Exercise description ::
Repeat only the lines below from the one containing "order number: VA-28945 -> VA-29845" through the one containing "total: 471.00 -> 587.61", inclusive, exactly as written.

Data extracts ::
________

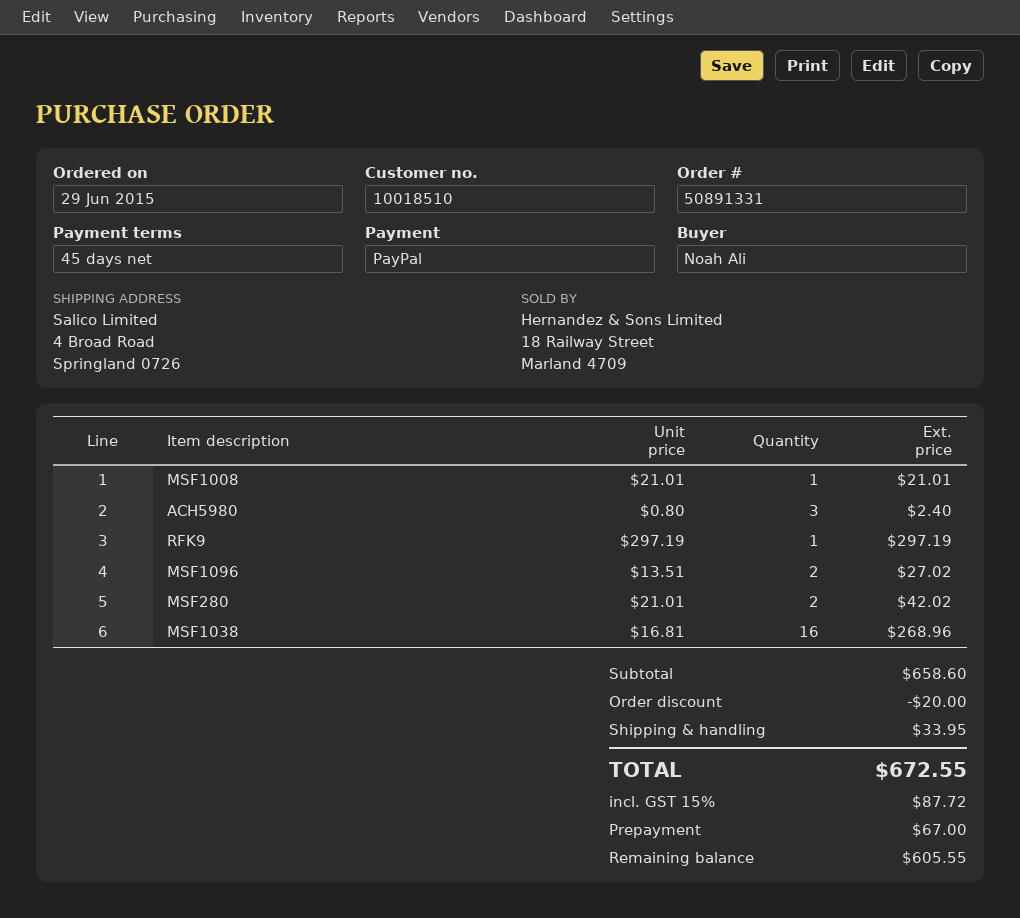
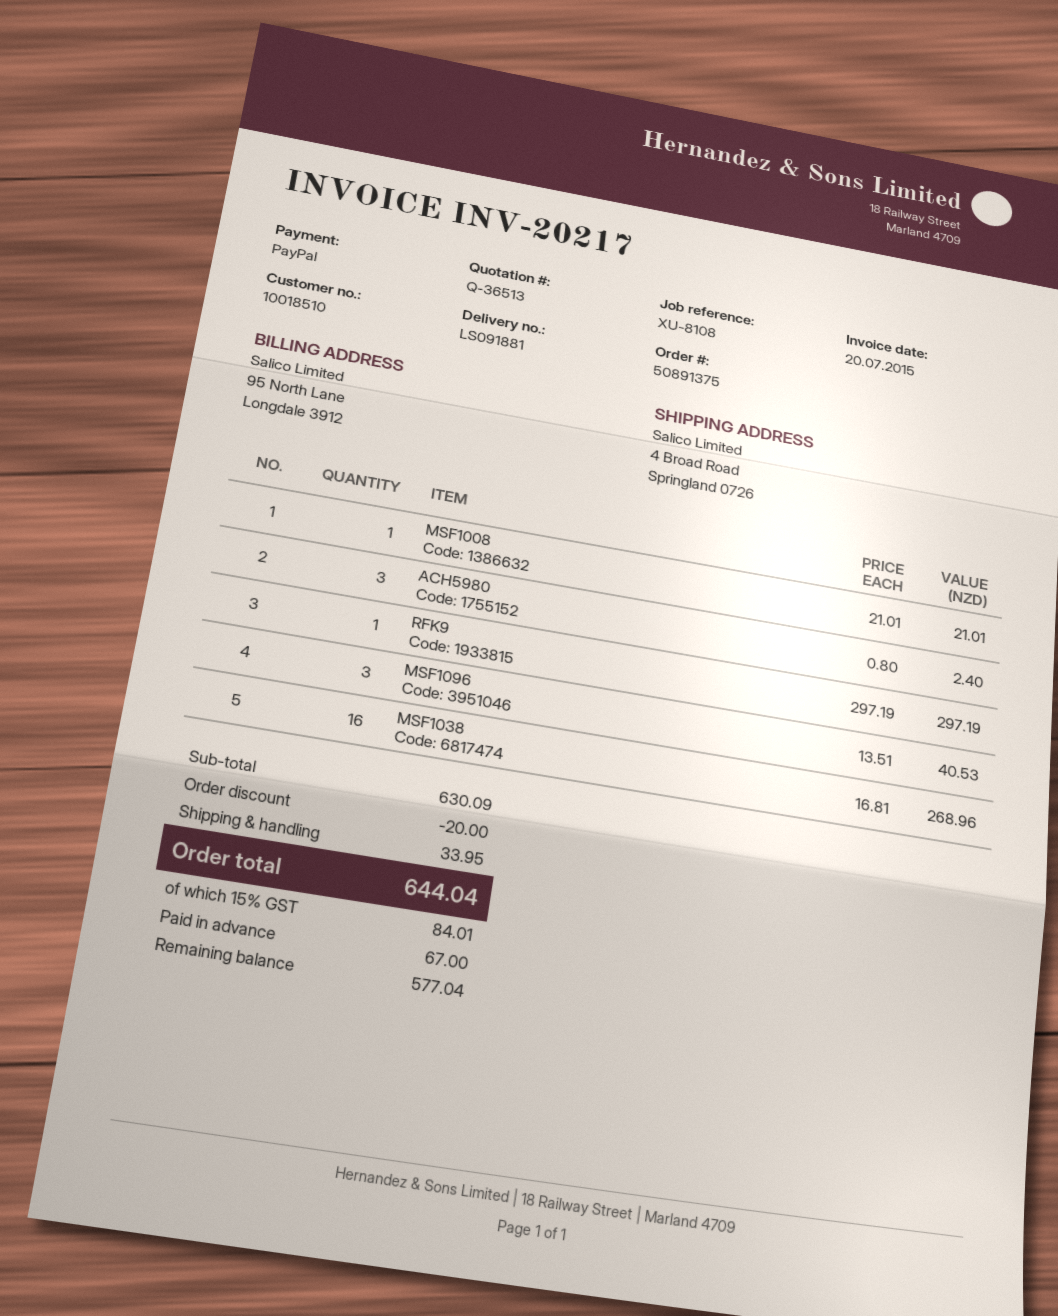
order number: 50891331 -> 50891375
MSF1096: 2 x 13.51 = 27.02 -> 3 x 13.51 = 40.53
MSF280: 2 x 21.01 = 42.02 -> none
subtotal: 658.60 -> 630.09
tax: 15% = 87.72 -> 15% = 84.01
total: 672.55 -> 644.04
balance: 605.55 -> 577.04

________

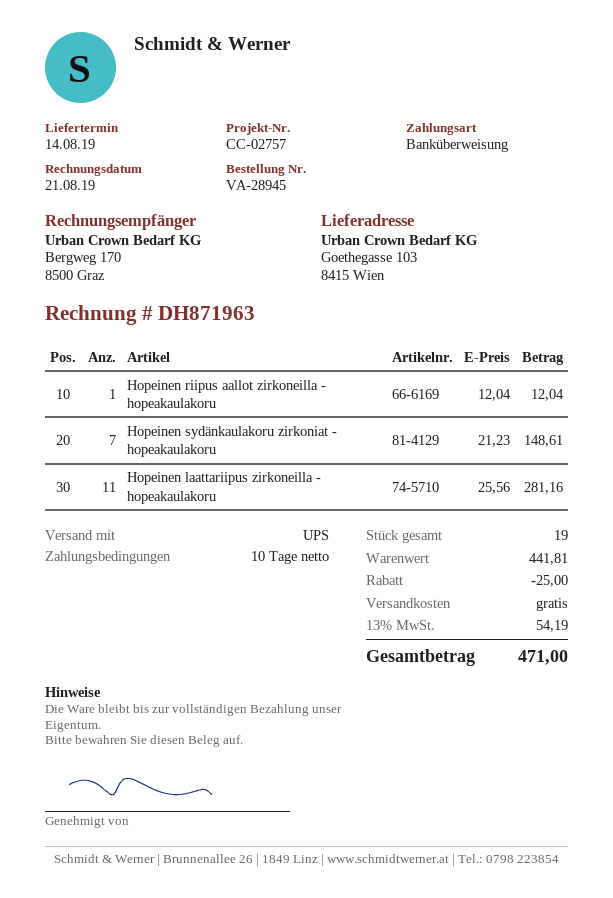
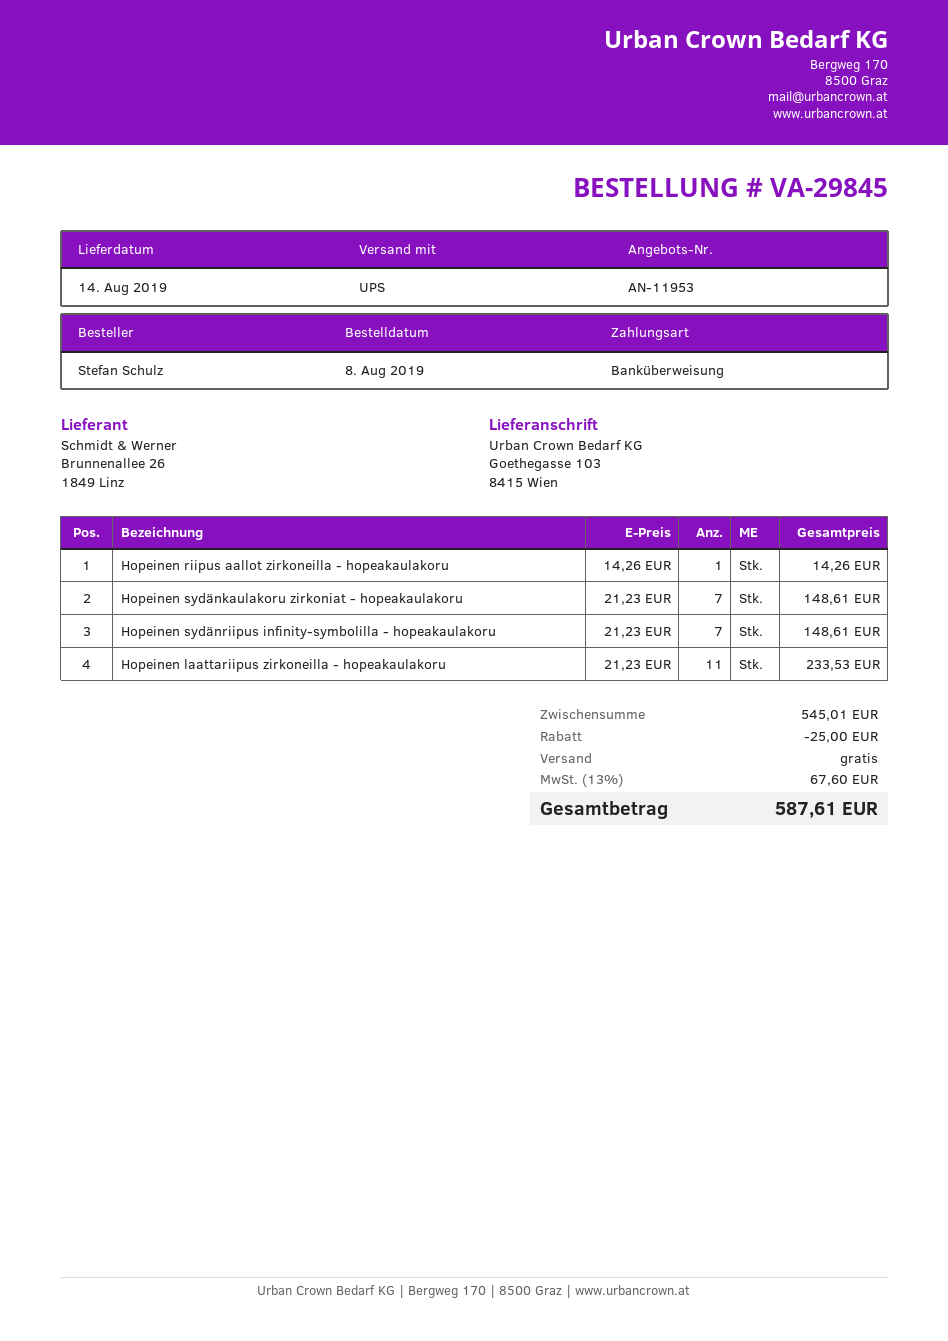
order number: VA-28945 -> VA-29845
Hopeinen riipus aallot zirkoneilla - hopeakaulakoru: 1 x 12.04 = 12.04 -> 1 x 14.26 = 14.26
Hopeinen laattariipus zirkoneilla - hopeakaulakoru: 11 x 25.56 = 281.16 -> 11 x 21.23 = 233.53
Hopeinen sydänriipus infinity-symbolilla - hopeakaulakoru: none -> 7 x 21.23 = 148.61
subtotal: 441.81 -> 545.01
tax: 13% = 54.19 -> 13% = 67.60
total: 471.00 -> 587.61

________

Exercise response ::
order number: VA-28945 -> VA-29845
Hopeinen riipus aallot zirkoneilla - hopeakaulakoru: 1 x 12.04 = 12.04 -> 1 x 14.26 = 14.26
Hopeinen laattariipus zirkoneilla - hopeakaulakoru: 11 x 25.56 = 281.16 -> 11 x 21.23 = 233.53
Hopeinen sydänriipus infinity-symbolilla - hopeakaulakoru: none -> 7 x 21.23 = 148.61
subtotal: 441.81 -> 545.01
tax: 13% = 54.19 -> 13% = 67.60
total: 471.00 -> 587.61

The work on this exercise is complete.